◆ Task description ◆
Pictures aside, quote the whole listing exactly.

◆ Exercise data ◆

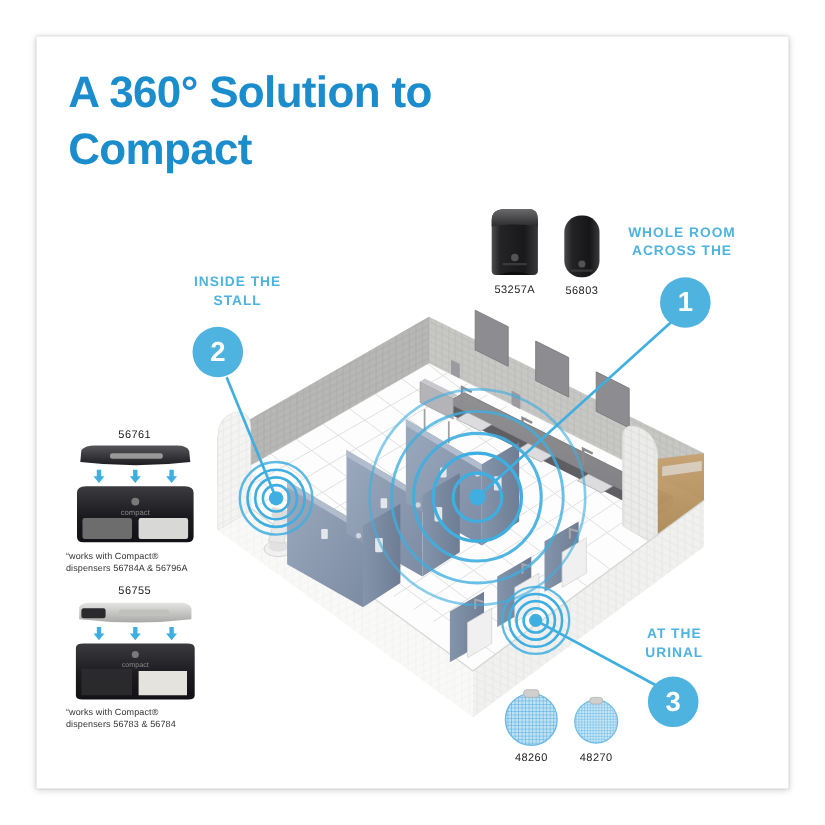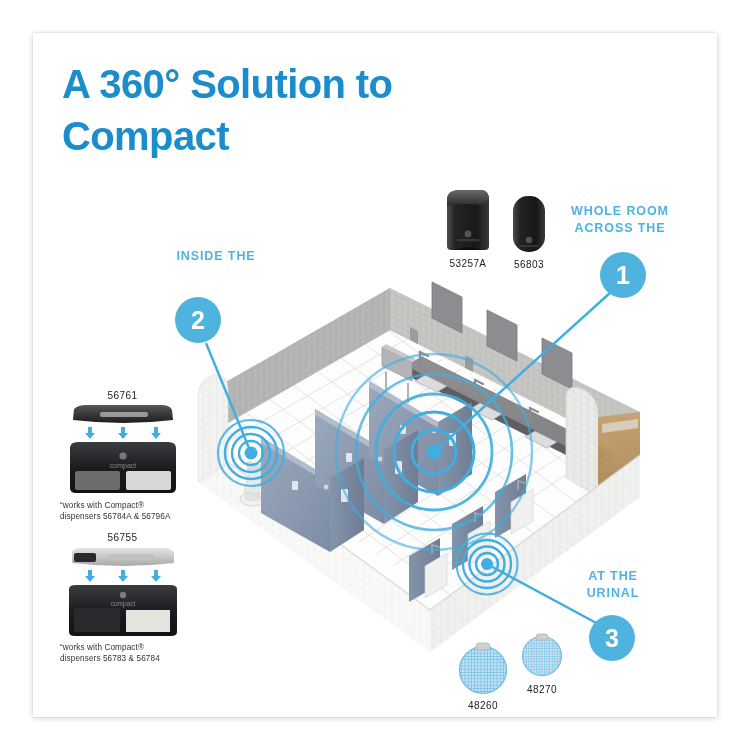"STALL" div { html: none -> <div>STALL</div> }
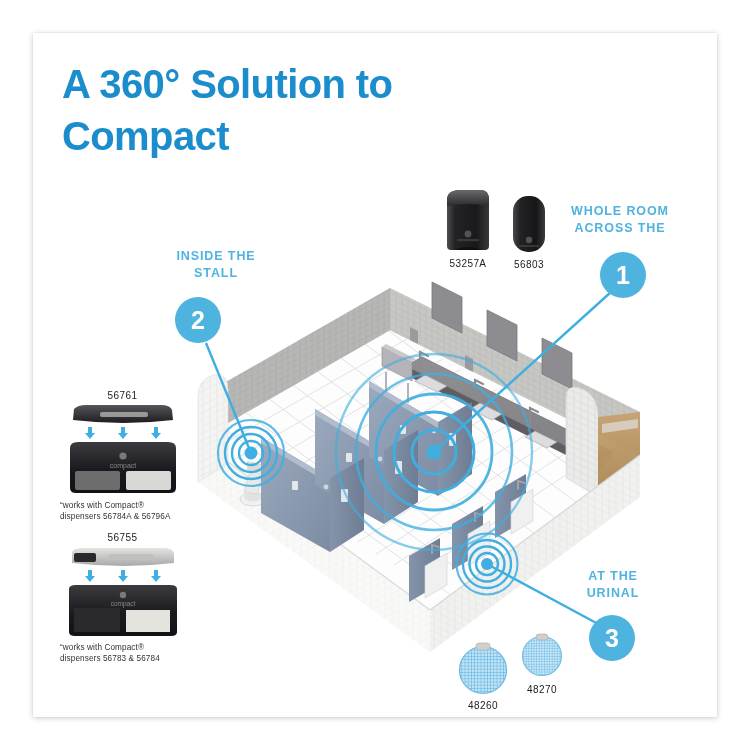"48260" div.prod-wrap { top: 640px -> 624px }
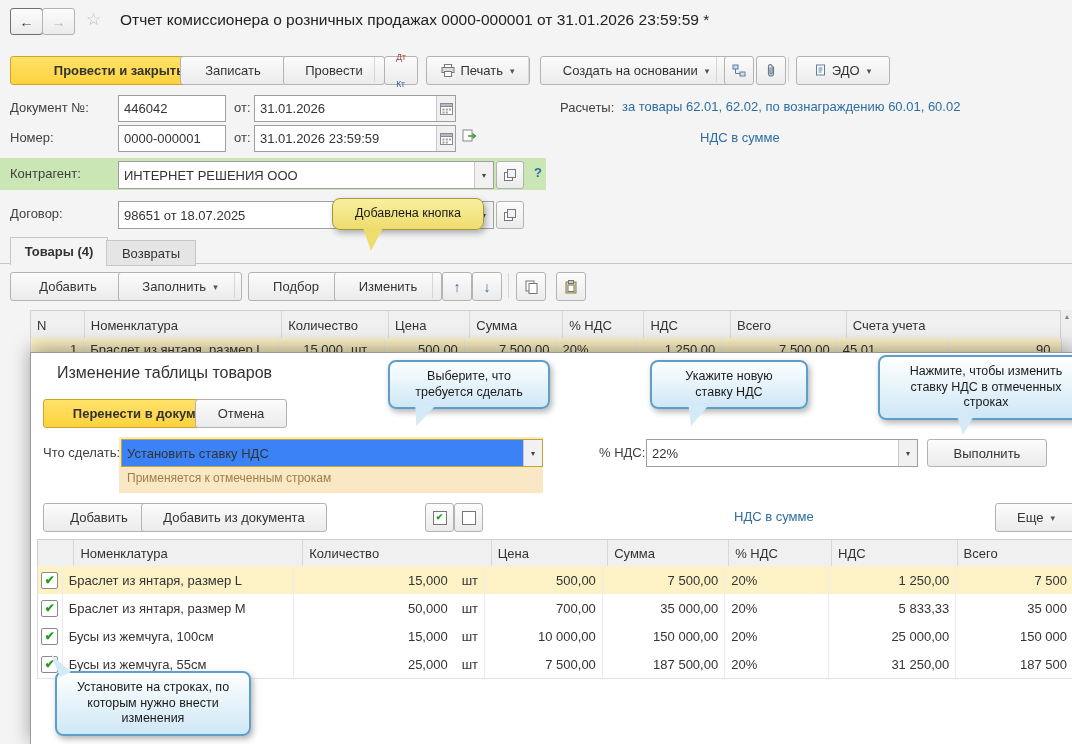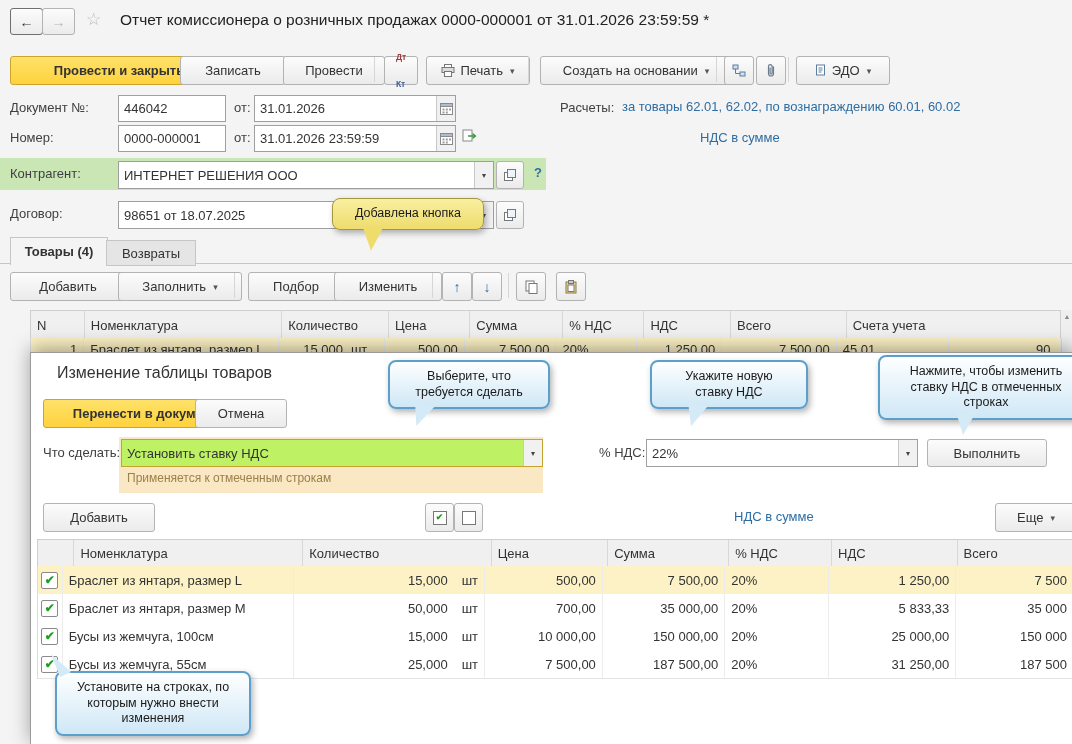"Дт" .dtkt { font-weight: bold -> normal }
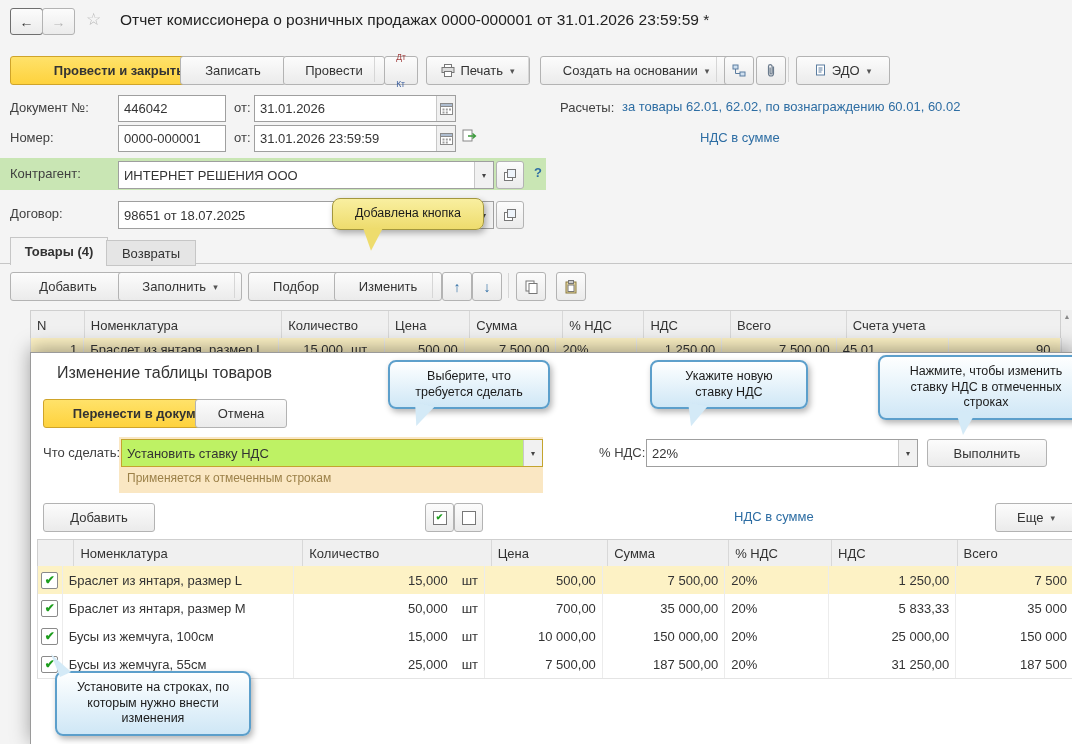"Установить ставку НДС" .yellowfield { background: #bef264 -> #3b82f6 }
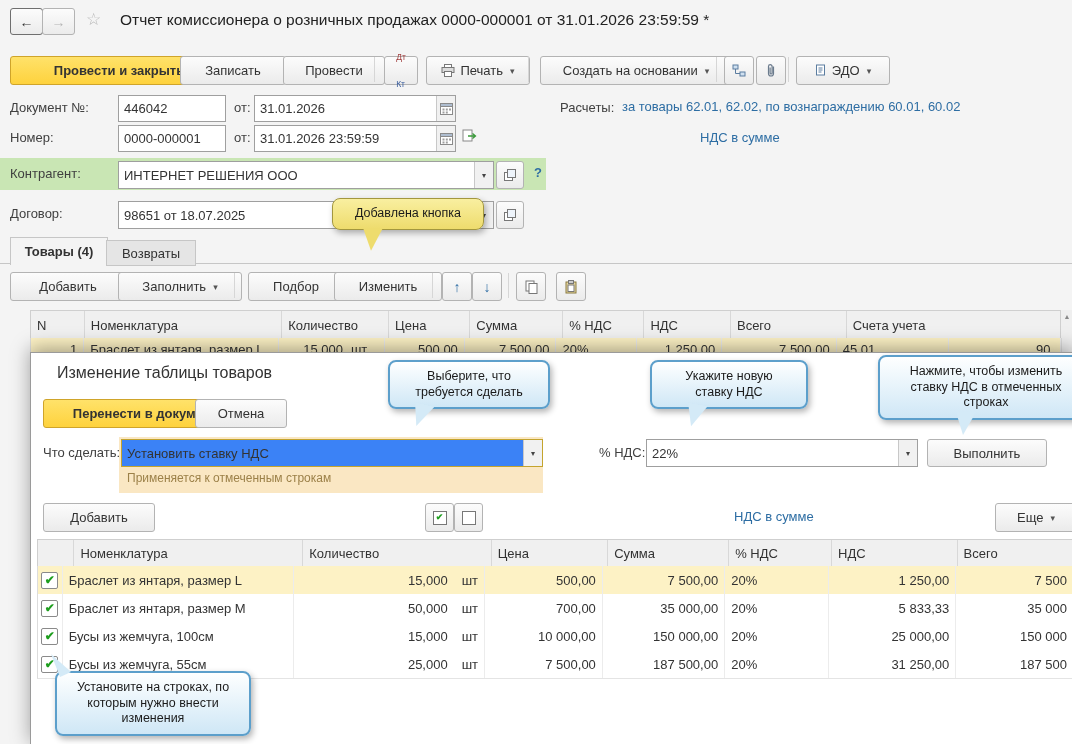"Добавить из документа" div.btn { html: none -> <div> <span>Добавить из документа</span> </div> }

◆ Task result ◆
"STALL" div { html: none -> <div>STALL</div> }
"48260" div.prod-wrap { top: 640px -> 624px }
"Дт" .dtkt { font-weight: bold -> normal }
"Установить ставку НДС" .yellowfield { background: #bef264 -> #3b82f6 }
"Добавить из документа" div.btn { html: none -> <div> <span>Добавить из документа</span> </div> }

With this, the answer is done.